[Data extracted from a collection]

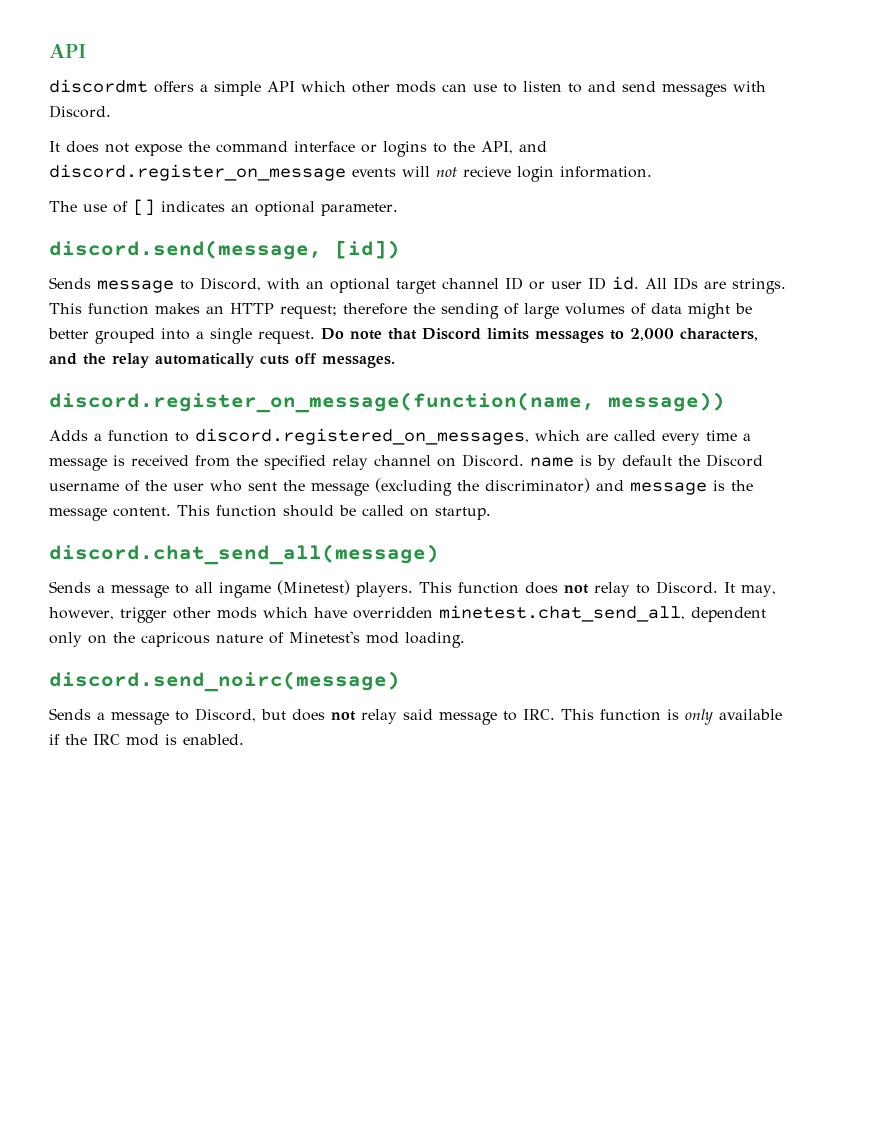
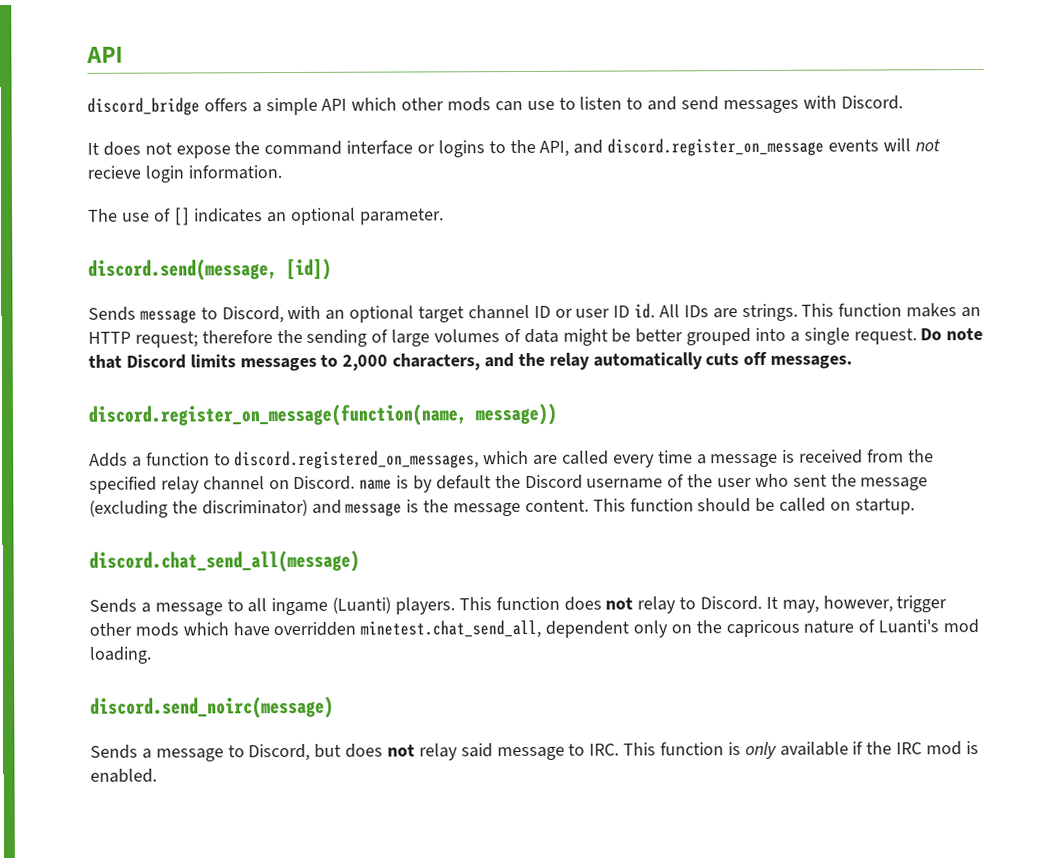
- discordmt offers a simple API which other mods can use to listen to and send messages with Discord.
+ discord_bridge offers a simple API which other mods can use to listen to and send messages with Discord.
- Sends a message to all ingame (Minetest) players.
+ Sends a message to all ingame (Luanti) players.
- It may, however, trigger other mods which have overridden minetest.chat_send_all, dependent only on the capricous nature of Minetest's mod loading.
+ It may, however, trigger other mods which have overridden minetest.chat_send_all, dependent only on the capricous nature of Luanti's mod loading.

Exercise: Across the entries above, find the lines with the string "ingame" and copy them.

Exercise output:
- Sends a message to all ingame (Minetest) players.
+ Sends a message to all ingame (Luanti) players.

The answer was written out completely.